**** PROVIDED DATA ****

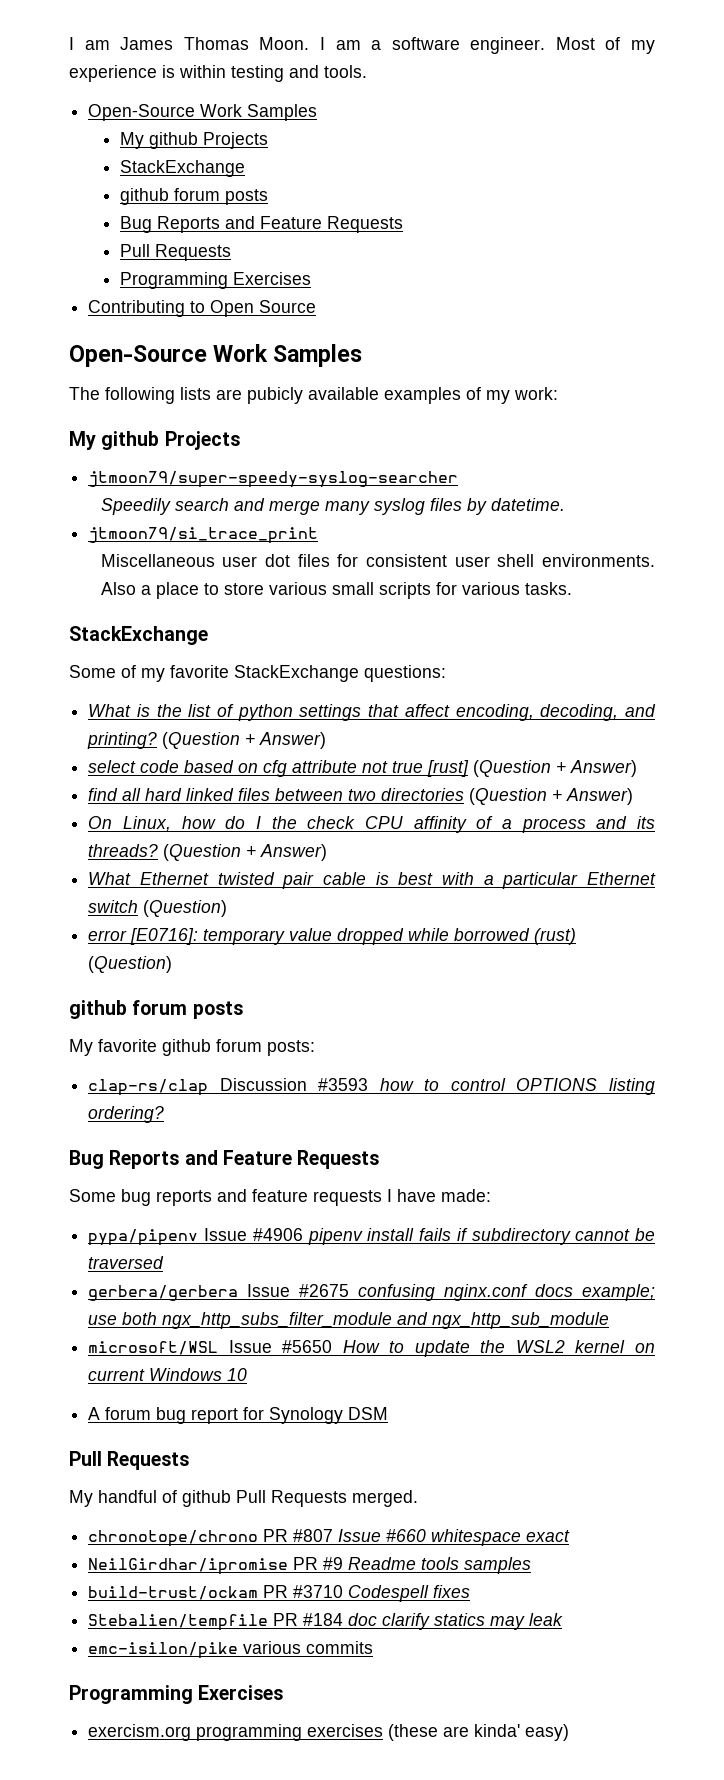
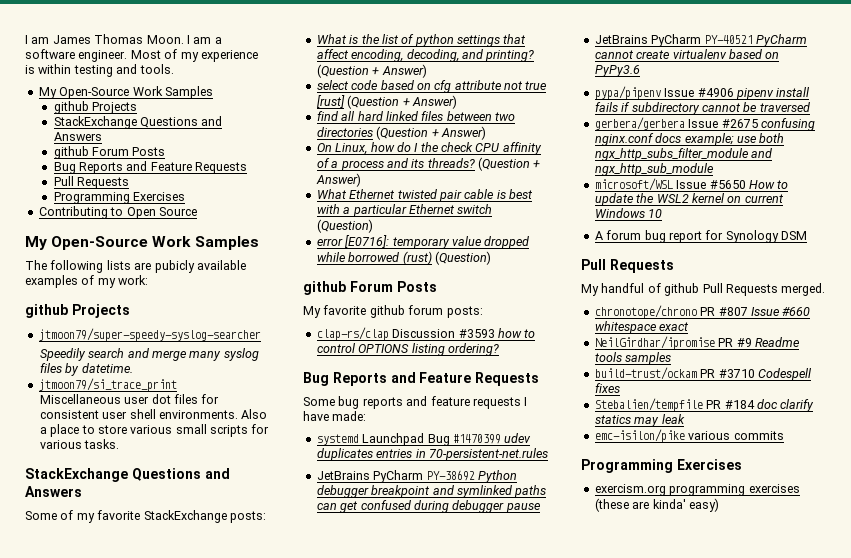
  Most of my experience is within testing and tools.
- Open-Source Work Samples
- My github Projects
- StackExchange
- github forum posts
+ My Open-Source Work Samples
+ github Projects
+ StackExchange Questions and Answers
+ github Forum Posts
  Contributing to Open Source
- Open-Source Work Samples
+ My Open-Source Work Samples
  The following lists are pubicly available examples of my work:
- My github Projects
+ github Projects
  Also a place to store various small scripts for various tasks.
- StackExchange
+ StackExchange Questions and Answers
- Some of my favorite StackExchange questions:
+ Some of my favorite StackExchange posts:
  error [E0716]: temporary value dropped while borrowed (rust) (Question)
- github forum posts
+ github Forum Posts
+ systemd Launchpad Bug #1470399 udev duplicates entries in 70-persistent-net.rules
+ JetBrains PyCharm PY-38692 Python debugger breakpoint and symlinked paths can get confused during debugger pause
+ JetBrains PyCharm PY-40521 PyCharm cannot create virtualenv based on PyPy3.6

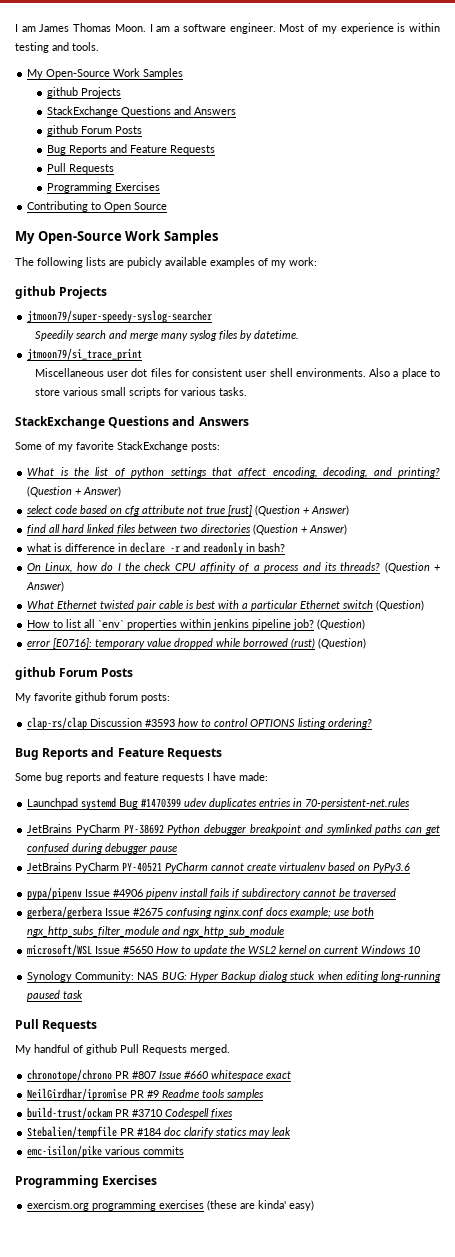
+ what is difference in declare -r and readonly in bash?
+ How to list all `env` properties within jenkins pipeline job? (Question)
- systemd Launchpad Bug #1470399 udev duplicates entries in 70-persistent-net.rules
+ Launchpad systemd Bug #1470399 udev duplicates entries in 70-persistent-net.rules
- A forum bug report for Synology DSM
+ Synology Community: NAS BUG: Hyper Backup dialog stuck when editing long-running paused task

****

**DESCRIPTION OF THE TASK:**
Where does "Some" appear in the records above? Copy every line that has it.

**ANSWER TO THE EXERCISE:**
- Some of my favorite StackExchange questions:
+ Some of my favorite StackExchange posts:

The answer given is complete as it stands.